Is the Stock Market Making a Top?
Stock markets have seen wild swings in the last little while. If you are a stock investor, you could be questioning where the stock market is headed next. Over the last few days, the swings have really taken a toll on investor sentiment.
Going forward, investors need to pay attention to a few things…
First, there’s a lot of noise that says we could be making a top on the stock market.
Is this true?
It’s very possible, but keep in mind that tops and bottoms are very difficult to predict. We only know them once they are in place.
Why could we be seeing a top?
You see, market tops are usually made at the time of peak prosperity, just before the economy is about to enter a slowdown.
Consider the stock market top of 2007. The Dow Jones Industrial Average was forming a top between July and October 2007. At that time, we were seeing solid numbers about the economy. The recession began near the end of that year.
If we assume that the U.S. economy could be slowing down in the coming quarters, then the recent price action on the stock market is saying that we could be forming a top. Obviously, with time, we will know more.
Those With Money Ditching the Stock Market
Second, know that those with money are ditching the stock market.
Please look at the chart below of the National Association of Active Investment Managers (NAAIM) Exposure Index. This index essentially tells us what percentage of active managers’ portfolios consists of stocks.
Chart courtesy of StockCharts.com
In mid-December 2017, active managers’ portfolios were 109% stocks. This means they borrowed money to buy stocks.
Now, their portfolios are 56.8% stocks. In other words, money managers have reduced their stock exposure by over 50%.
At its core, active managers ditching stocks says that they are nervous and don’t expect much from stocks. This is a warning sign that shouldn’t be ignored.
S&P 500 Companies Breaking Below Uptrend
Third, look at another chart.
It shows the number of stocks on the S&P 500 trading above their 200-day moving average. You see, the 200-day moving average is essentially a trend indicator. If a stock is trading above its 200-day moving average, it means it’s in an uptrend.

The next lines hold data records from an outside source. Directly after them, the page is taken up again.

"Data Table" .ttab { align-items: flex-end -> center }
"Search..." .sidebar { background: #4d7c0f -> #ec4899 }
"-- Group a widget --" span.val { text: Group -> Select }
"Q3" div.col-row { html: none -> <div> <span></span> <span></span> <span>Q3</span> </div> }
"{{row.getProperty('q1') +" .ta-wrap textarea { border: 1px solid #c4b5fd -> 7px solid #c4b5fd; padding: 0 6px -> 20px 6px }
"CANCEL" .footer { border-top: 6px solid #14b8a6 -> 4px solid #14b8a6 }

Chart courtesy of StockCharts.com
Notice the nose dive on the chart?
The number of companies on the S&P 500 trading above their 200-day moving average continues to decline. In late January, 410 of the 500 companies were trading above this moving average. Now, this number is just 334.

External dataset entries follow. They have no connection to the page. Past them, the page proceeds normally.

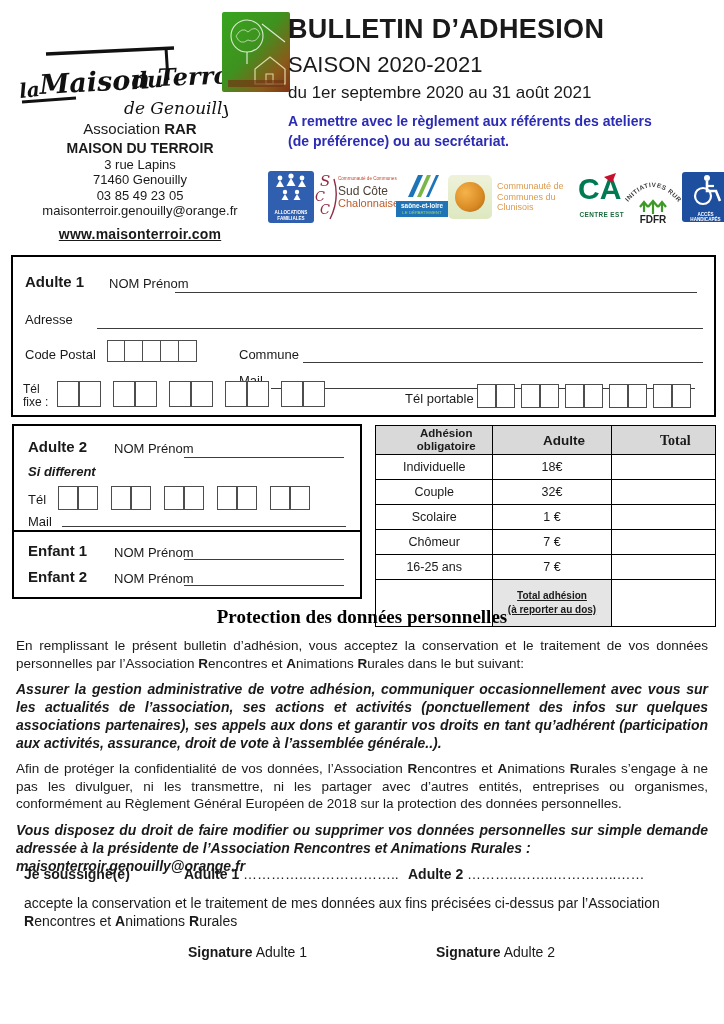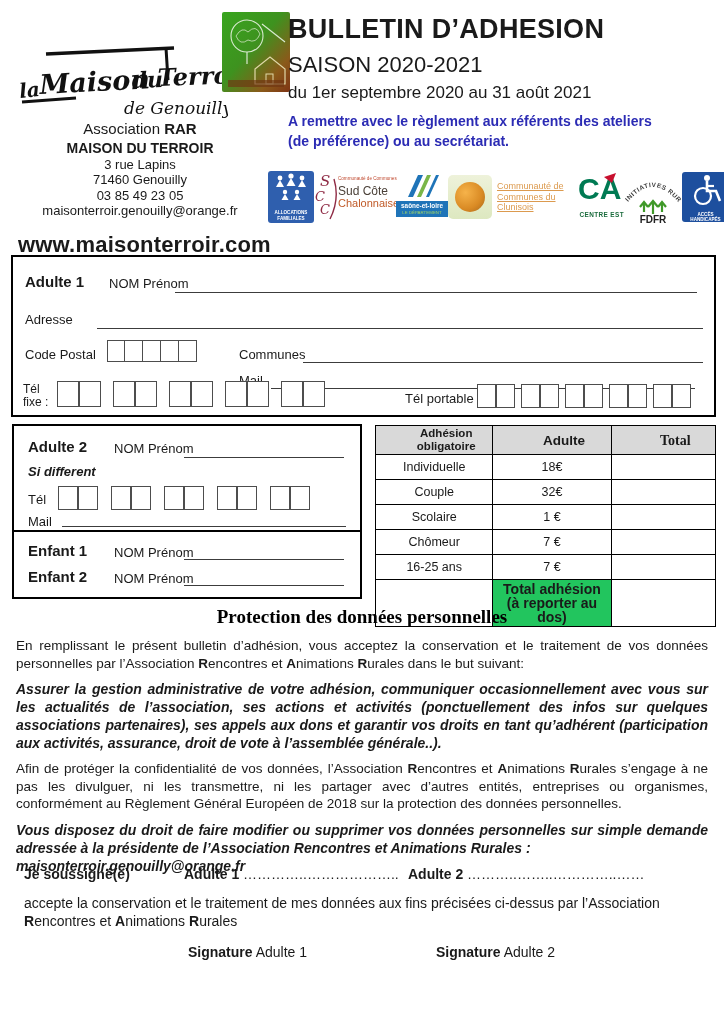"Communauté de" .clun .txt { text-decoration: underline -> none }
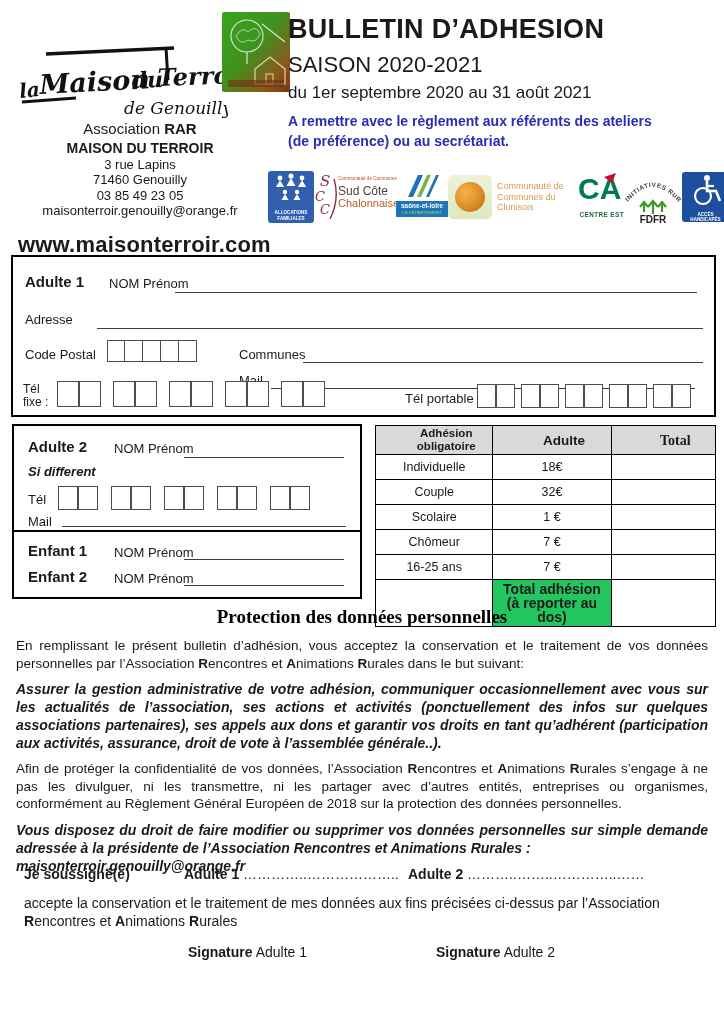"www.maisonterroir.com" .contact .website { font-size: 22px -> 14px; margin-top: 18px -> 8px; text-decoration: none -> underline }
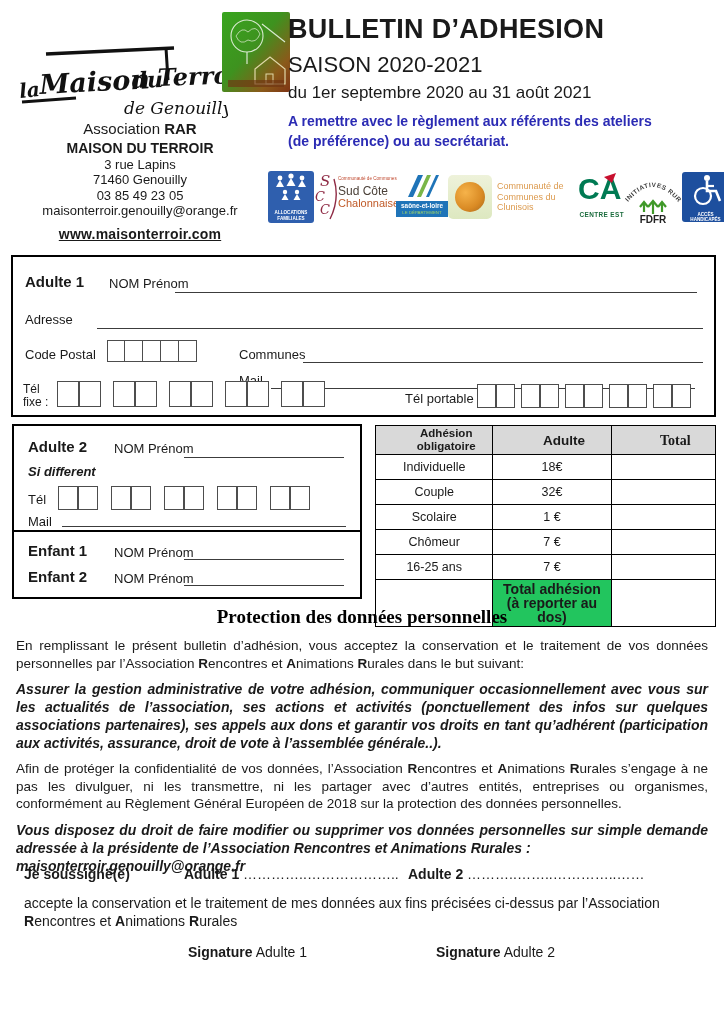"Communes" span.abs { text: Communes -> Commune }
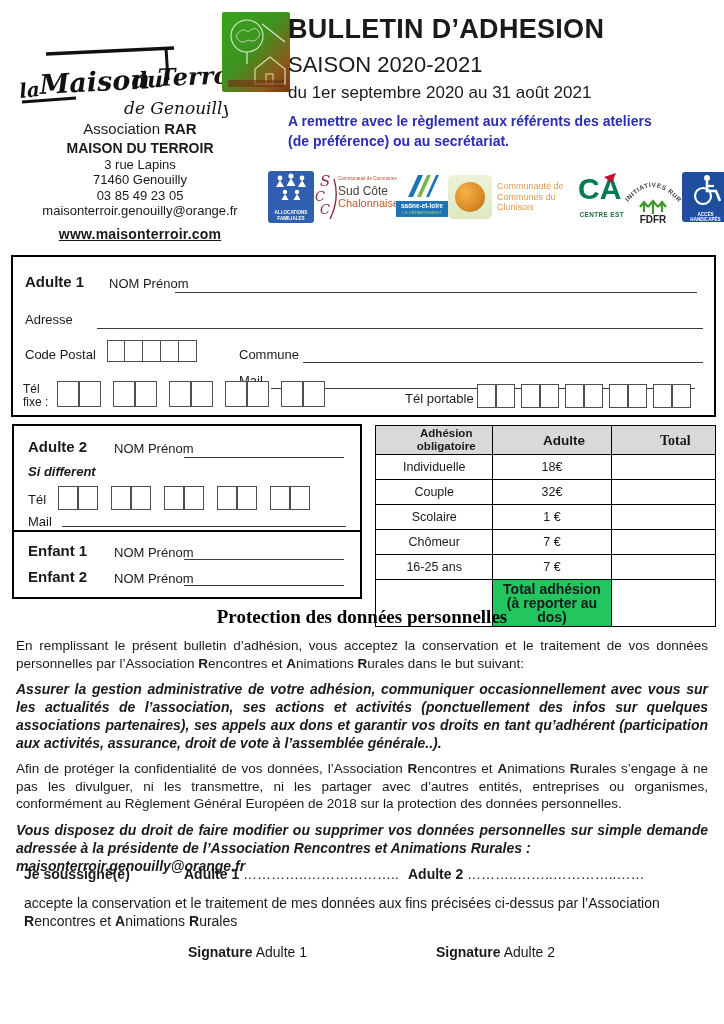"Total adhésion" .tariff td.graytot { background: #22c55e -> #e5e5e5; font-size: 14px -> 10px; text-decoration: none -> underline }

In simple words, the chart is saying that more and more stocks on the S&P 500 are breaking below their uptrend. This is not good, no matter how you look at it. Remember, the trend is your friend until it’s broken.
Stock Market Outlook: We Could Be in for a Rough Ride
Dear reader, the stock markets don’t look good.
Remember, investors have made a lot of money over the past few years. Now, indices like the Dow Jones Industrial Average and the S&P 500 have declined 10% from their highs—they are in correction mode. So investors could be looking to take some profits off the table, and this could create a much bigger decline.
It can’t be stressed enough: capital preservation could be a great strategy for investors these days, or else they could be in for a rough ride.